At 9:32 AM 10/31/96, David Levine wrote:
>Hi, gang, just forwarding this along.  Duncan is not a member
>of the starship design mailing list, so if you respond, you'll
>want to cc him.
>Duncan, these questions are more easily answered by the group.
>I can give you at least one fast answer: no, we do not have
>the ability to produce a starship -today- that can accellerate
>at 1g for several years.  There are, however, other ways to
>produce gravity.  And communication is the -least- of our
>worries.  It's the drive system that causes all the engineering
>>From duncan@mail.cable.com Wed Oct 30 10:26 EST 1996
>Comments: Authenticated sender is <duncan@mail.cable.com>
>From: "Duncan McKenzie" <duncan@mail.cable.com>
>To: lunar@sunsite.unc.edu
>Date: Wed, 30 Oct 1996 10:26:57 +0000
>MIME-Version: 1.0
>Content-transfer-encoding: 7BIT
>Subject: Starship designs
>Hi David
>I'm a freelance writer currently working on a proposal for a TV
>series set on a starship in the near future. My objective here is to
>create something entertaining but scientifically plausible. Plots
>would explore the challenges of having a crew living in a state of
>confined isolation during a single, long mission (to a nearby star),
>rather than the usual space battles and alien encounters.

Hum, one of our arguments was over how the crew would deal with years of
nothing to do while on route.  Presumably the bulk of the crew would be
there to explore the starsystem, so they would have little to do enroute

>In order to make this easy to produce, I want the crew to be living in
>a normal gravity -- hopefully on flat floors. It seems to me that the
>only way to accomplish this is to accelerate the starship at a
>constant 1g. Would it be possible, using current technology, to build
>engines capable of delivering this level of thrust continuously over
>several years?

If you'ld check our newer draft versions for the web site at



They have some illistrations of the interiors.  Fraid they tend to be big
pipes aranged in a circle and spun and twisted to adjust for different
gravty/thrust conditions.  I worked them up, so write me if you terminally
confused.  ;)

>I would also like the spacecraft to be quite small, with all food
>water and air being recycled (again over many years). Are there any
>practical proposals for how this recycling might be done? I thought
>that the methods used on nuclear submarines might apply here, but
>apparently they just compress and store their garbage and waste
>products. What I'm after is a complete, self-contained ecosystem, with
>humans (a crew of six) as a part of the system, but I'm having trouble
>finding details as to exactly what species would be required.

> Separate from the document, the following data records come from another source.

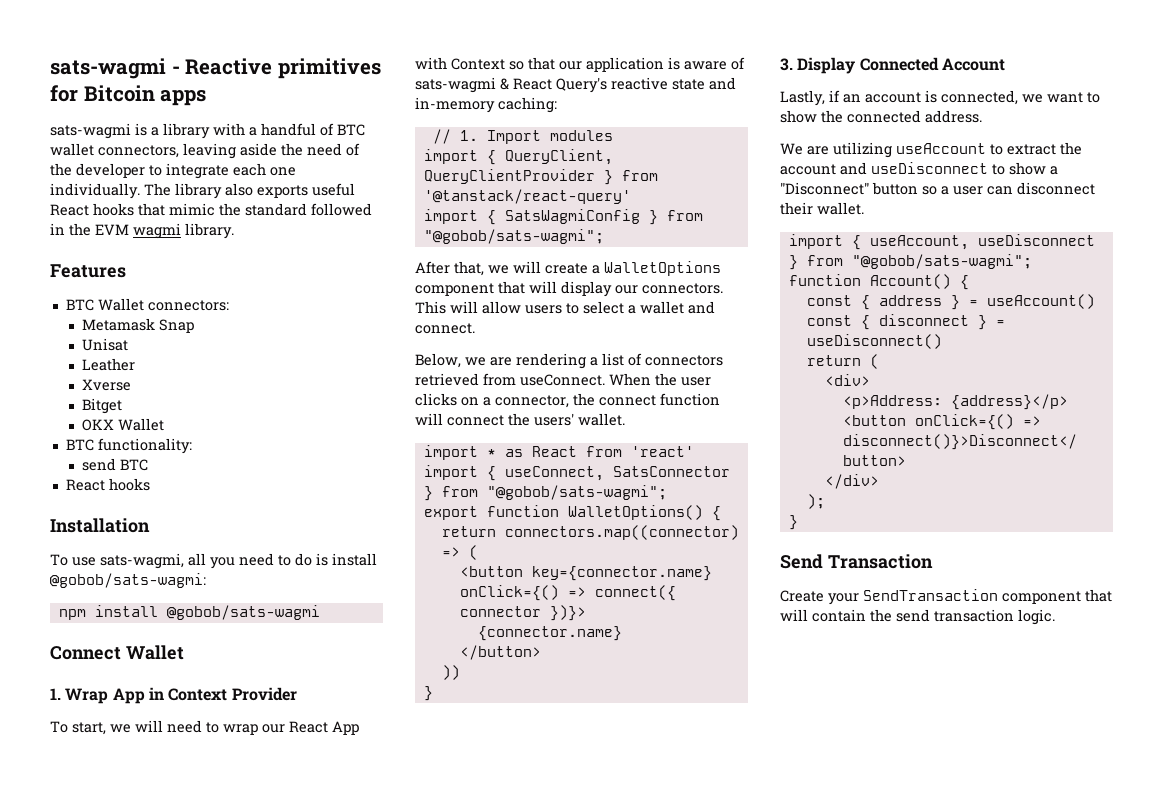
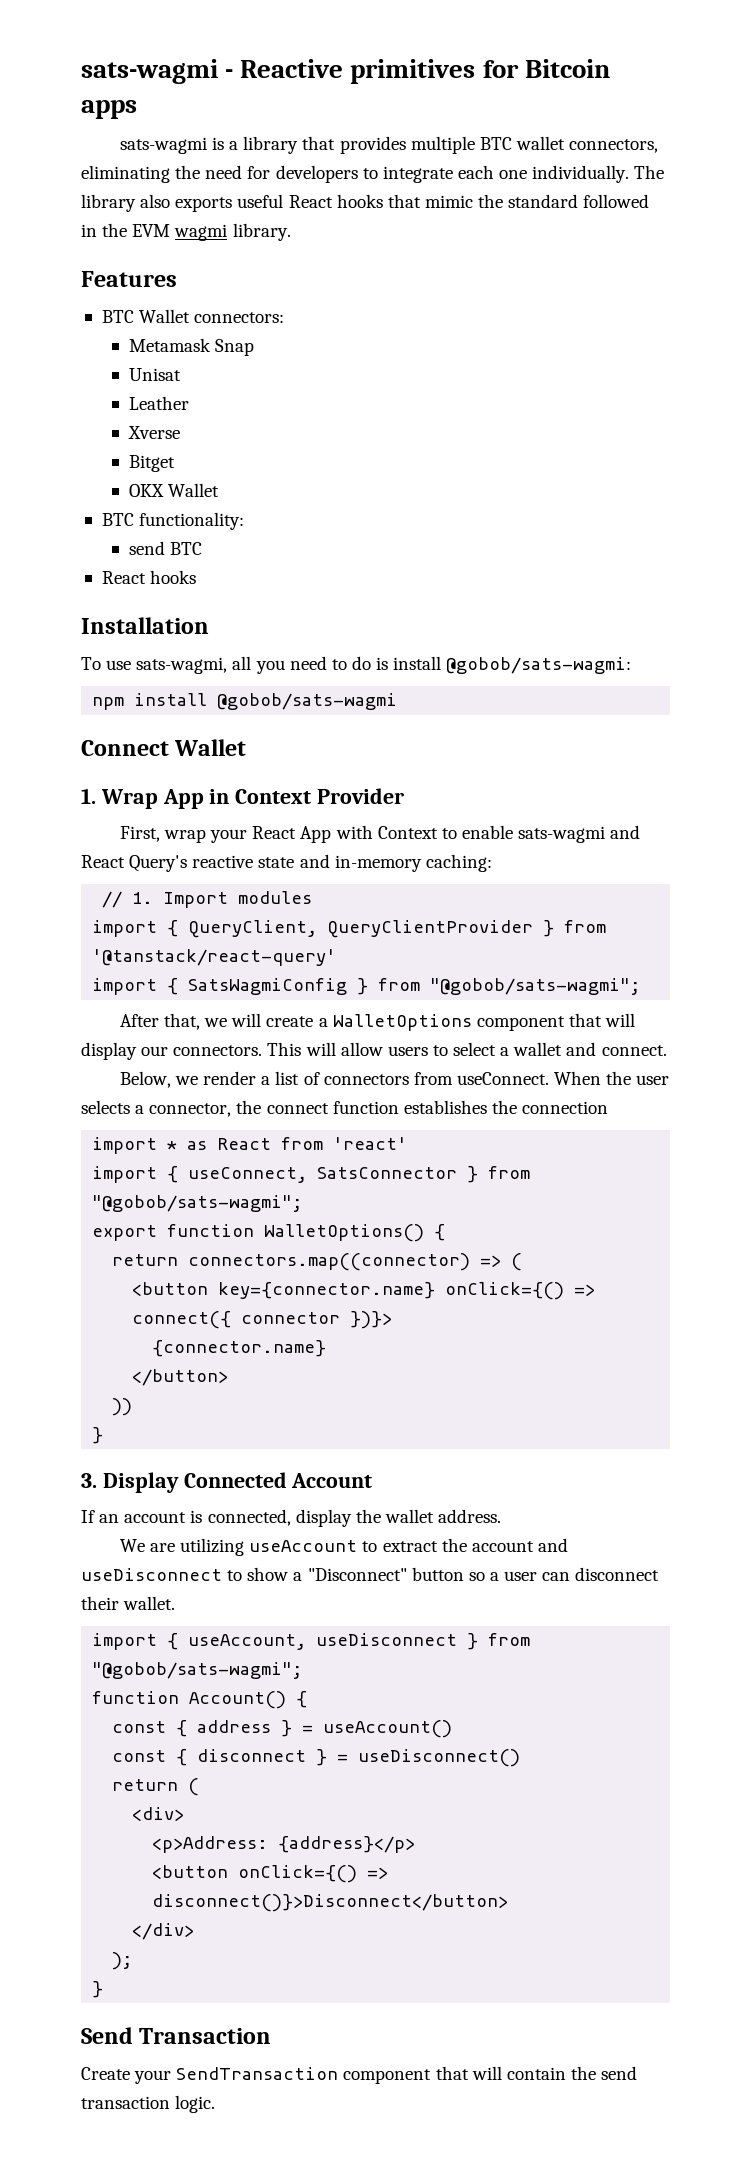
- sats-wagmi is a library with a handful of BTC wallet connectors, leaving aside the need of the developer to integrate each one individually.
+ sats-wagmi is a library that provides multiple BTC wallet connectors, eliminating the need for developers to integrate each one individually.
- To start, we will need to wrap our React App with Context so that our application is aware of sats-wagmi & React Query's reactive state and in-memory caching:
+ First, wrap your React App with Context to enable sats-wagmi and React Query's reactive state and in-memory caching:
- Below, we are rendering a list of connectors retrieved from useConnect.
+ Below, we render a list of connectors from useConnect.
- When the user clicks on a connector, the connect function will connect the users' wallet.
+ When the user selects a connector, the connect function establishes the connection
- Lastly, if an account is connected, we want to show the connected address.
+ If an account is connected, display the wallet address.

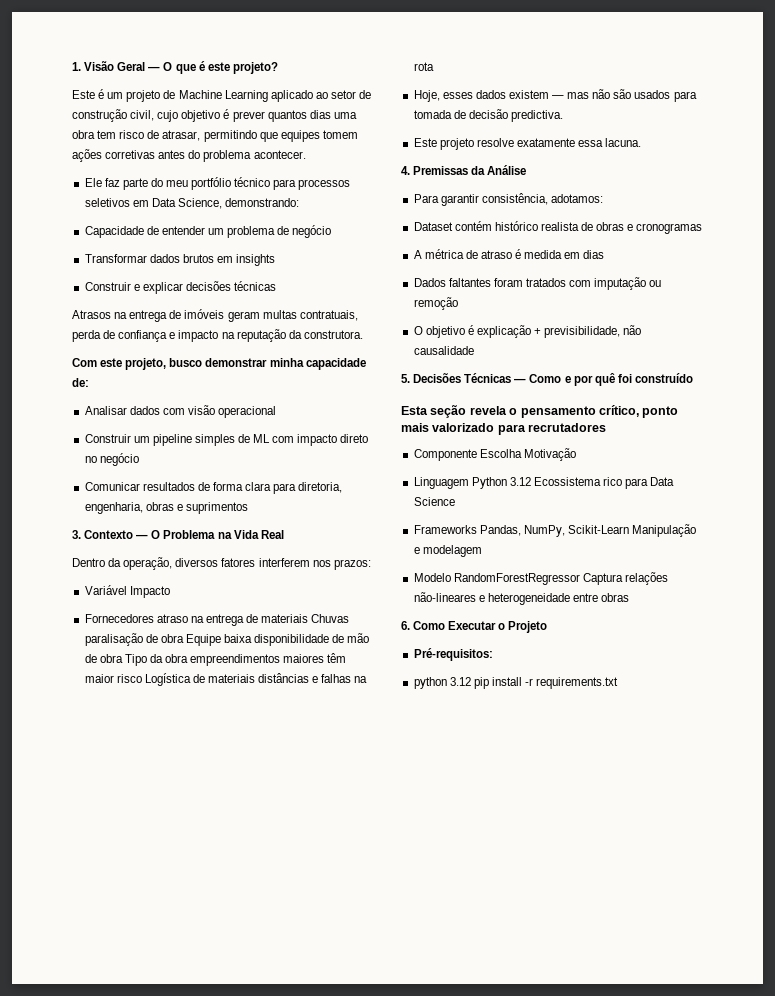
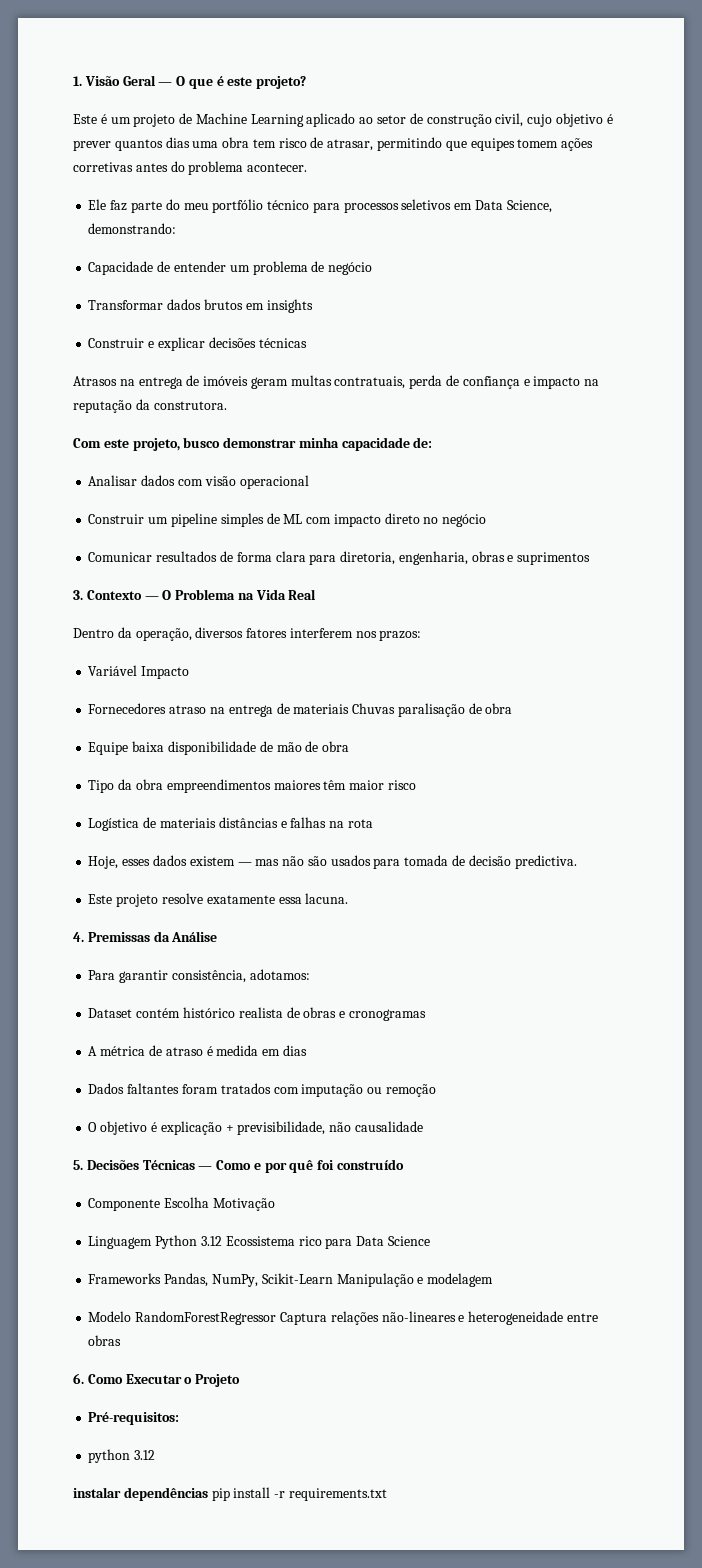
- Fornecedores atraso na entrega de materiais Chuvas paralisação de obra Equipe baixa disponibilidade de mão de obra Tipo da obra empreendimentos maiores têm maior risco Logística de materiais distâncias e falhas na rota
+ Fornecedores atraso na entrega de materiais Chuvas paralisação de obra
+ Equipe baixa disponibilidade de mão de obra
+ Tipo da obra empreendimentos maiores têm maior risco
+ Logística de materiais distâncias e falhas na rota
- Esta seção revela o pensamento crítico, ponto mais valorizado para recrutadores
- python 3.12 pip install -r requirements.txt
+ python 3.12
+ instalar dependências pip install -r requirements.txt

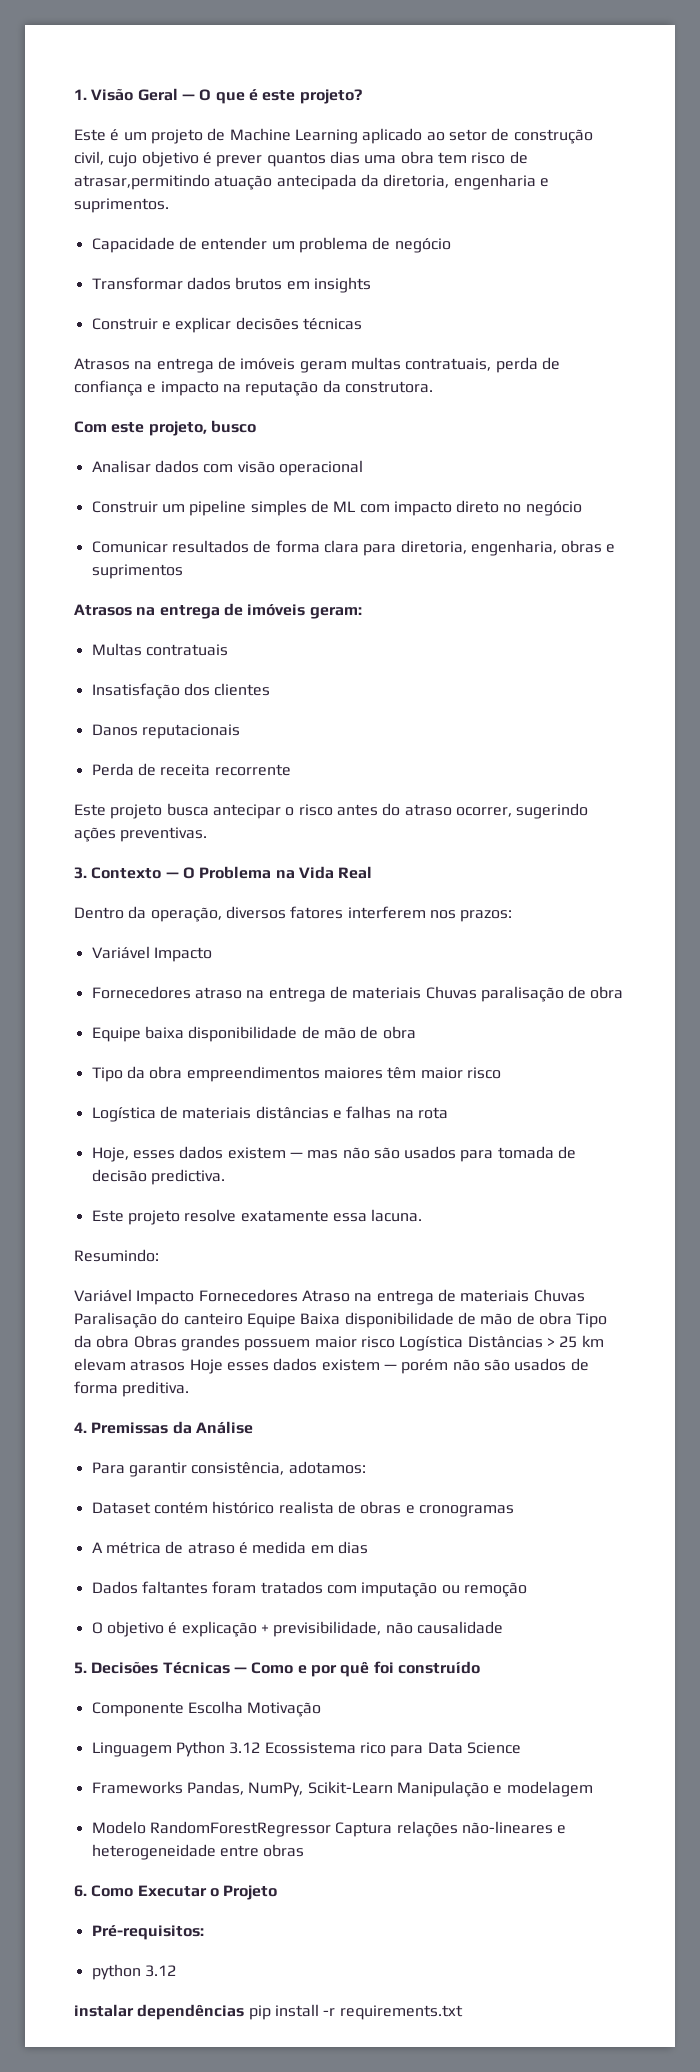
- Este é um projeto de Machine Learning aplicado ao setor de construção civil, cujo objetivo é prever quantos dias uma obra tem risco de atrasar, permitindo que equipes tomem ações corretivas antes do problema acontecer.
- Ele faz parte do meu portfólio técnico para processos seletivos em Data Science, demonstrando:
+ Este é um projeto de Machine Learning aplicado ao setor de construção civil, cujo objetivo é prever quantos dias uma obra tem risco de atrasar,permitindo atuação antecipada da diretoria, engenharia e suprimentos.
- Com este projeto, busco demonstrar minha capacidade de:
+ Com este projeto, busco
+ Atrasos na entrega de imóveis geram:
+ Multas contratuais
+ Insatisfação dos clientes
+ Danos reputacionais
+ Perda de receita recorrente
+ Este projeto busca antecipar o risco antes do atraso ocorrer, sugerindo ações preventivas.
+ Resumindo:
+ Variável Impacto Fornecedores Atraso na entrega de materiais Chuvas Paralisação do canteiro Equipe Baixa disponibilidade de mão de obra Tipo da obra Obras grandes possuem maior risco Logística Distâncias > 25 km elevam atrasos Hoje esses dados existem — porém não são usados de forma preditiva.

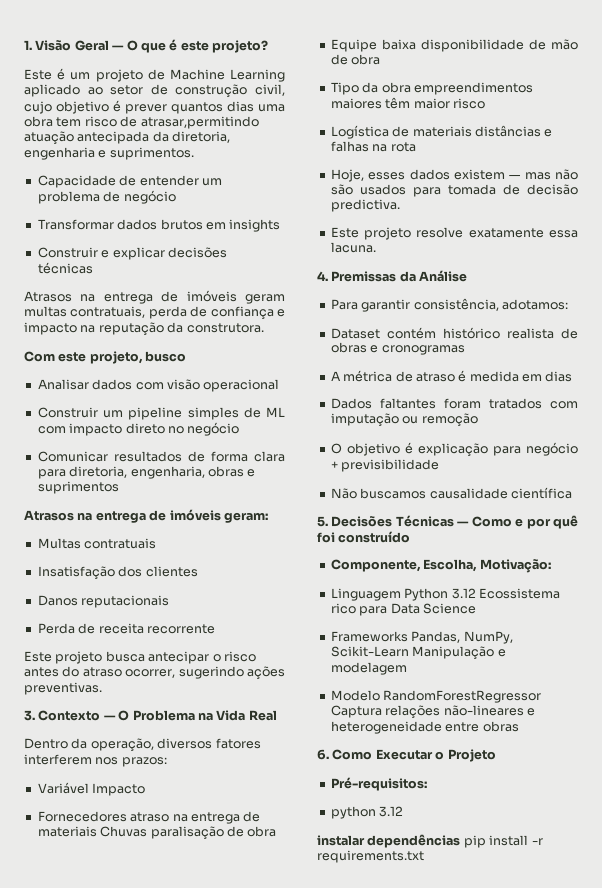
- Resumindo:
- Variável Impacto Fornecedores Atraso na entrega de materiais Chuvas Paralisação do canteiro Equipe Baixa disponibilidade de mão de obra Tipo da obra Obras grandes possuem maior risco Logística Distâncias > 25 km elevam atrasos Hoje esses dados existem — porém não são usados de forma preditiva.
- O objetivo é explicação + previsibilidade, não causalidade
+ O objetivo é explicação para negócio + previsibilidade
+ Não buscamos causalidade científica
- Componente Escolha Motivação
+ Componente, Escolha, Motivação:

We have a big argumant on that, also written up on the newer (in work
sites).  If your missions less then 30-40 years it save weight by just
bringing along frozen and dryied food and such.  Water and air recycling
makes sence, and is fairly striagt forward.  One idea that might photo
graph well is clear plastic pipes about 6-10 inches in diameter (?)  Filled
with oxegen producing alge in a well lit room.  As you pump the mess around
you pump in CO2 and let out Oxegen.  Dead alge serve as mulch for new alge.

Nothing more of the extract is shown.